NMR studies of Bacillus subtilis tRNA(Trp) hyperexpressed in Escherichia coli. Assignment of imino proton signals and determination of thermal stability.

Abstract 15N-Labeled Bacillus subtilis tRNATrp wild type and a series of mutants were hyperexpressed in Escherichia coli and purified for NMR studies with the use of two-dimensional nuclear Overhauser effect spectroscopy (NOESY) and heteronuclear single quantum correlation (HSQC) and three-dimensional NOESY-HSQC techniques. These made possible chemical shift assignments of imino protons and determination of the thermal stability of the tRNATrp molecules.

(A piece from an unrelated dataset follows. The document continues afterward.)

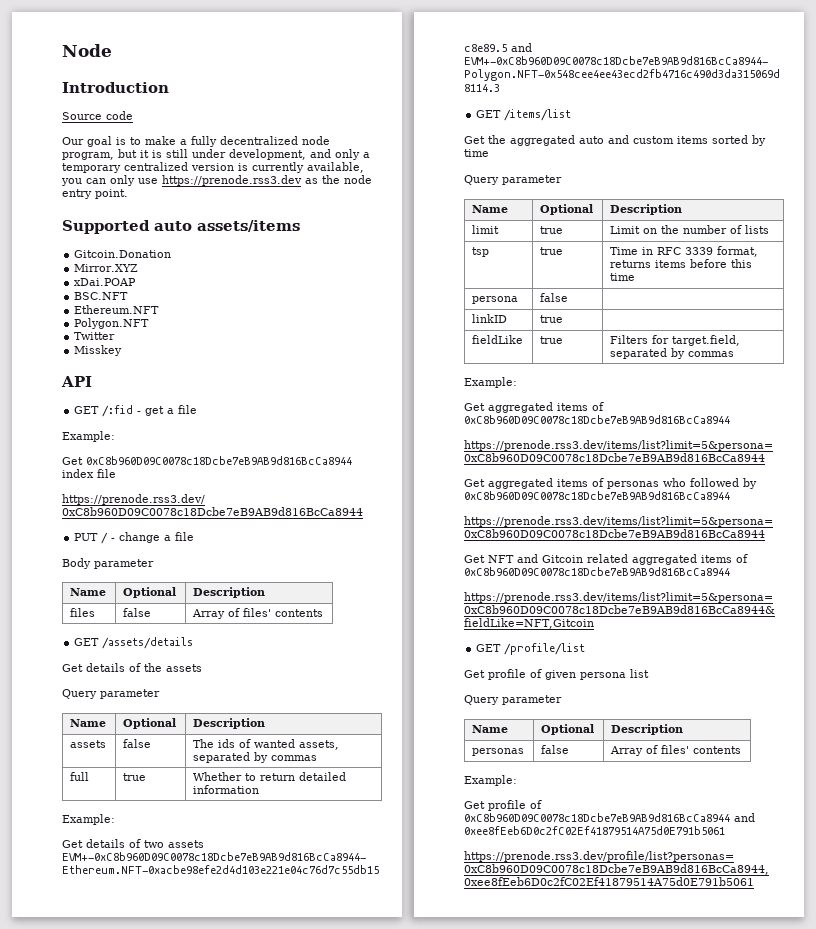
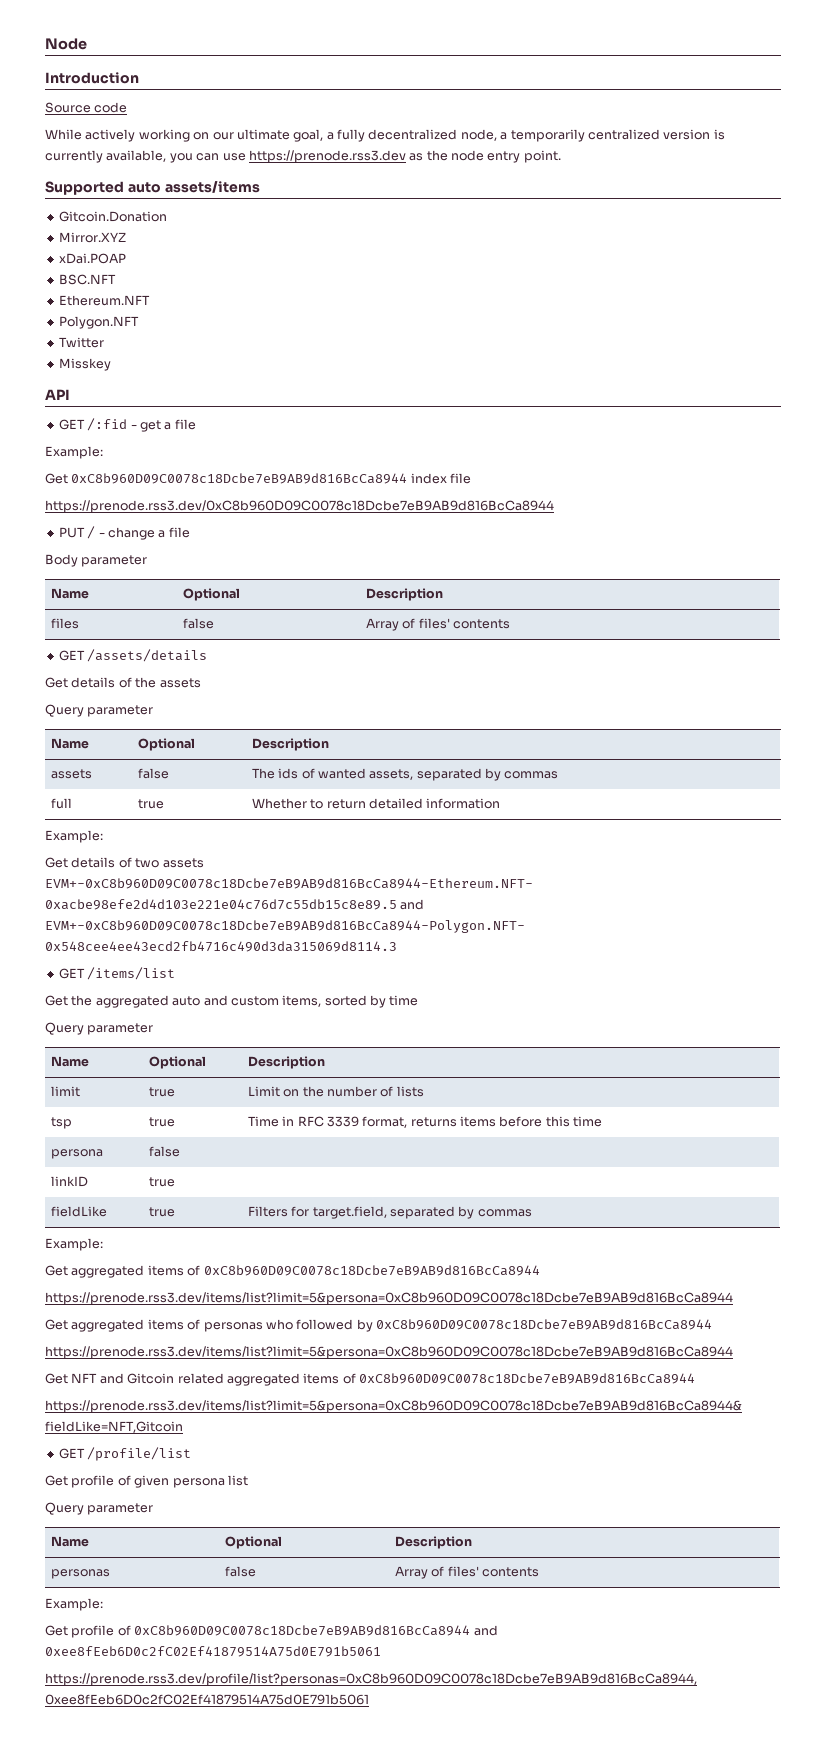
[62,136,330,147] [62,149,370,160] [62,163,121,173] Our goal is to make a fully decentralized node program, but it is still under development, and only a temporary -> [45,129,585,142] While actively working on our ultimate goal, a fully decentralized node, a temporarily
[110,175,135,186] only -> (220, 157) none
[677,136,708,144] items -> [282,995,322,1007] items,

Almost all of the imino protons in the helical regions and the tertiary base pairs were assigned, except three imino protons of the AU base pairs whose peaks were not clearly observed. Several base triplets found in the crystal structure of tRNA were observed in the present study as well. These studies also revealed two components of tRNATrp, which could not be separated by high pressure liquid chromatography, corresponding to s4U and U at position 8 of the tRNATrp, as indicated by two different sets of peaks for the TψC and D arms. The modification at position 8 altered the local conformation of the core region of the tRNA. Thermal unfolding experiments showed that the unfolding process is cooperative in the presence of a high concentration of magnesium ions and that the component corresponding to the s4U8 is more stable than the U8 component, thus providing evidence that the thiolation of U8 stabilizes the tertiary structure of tRNA.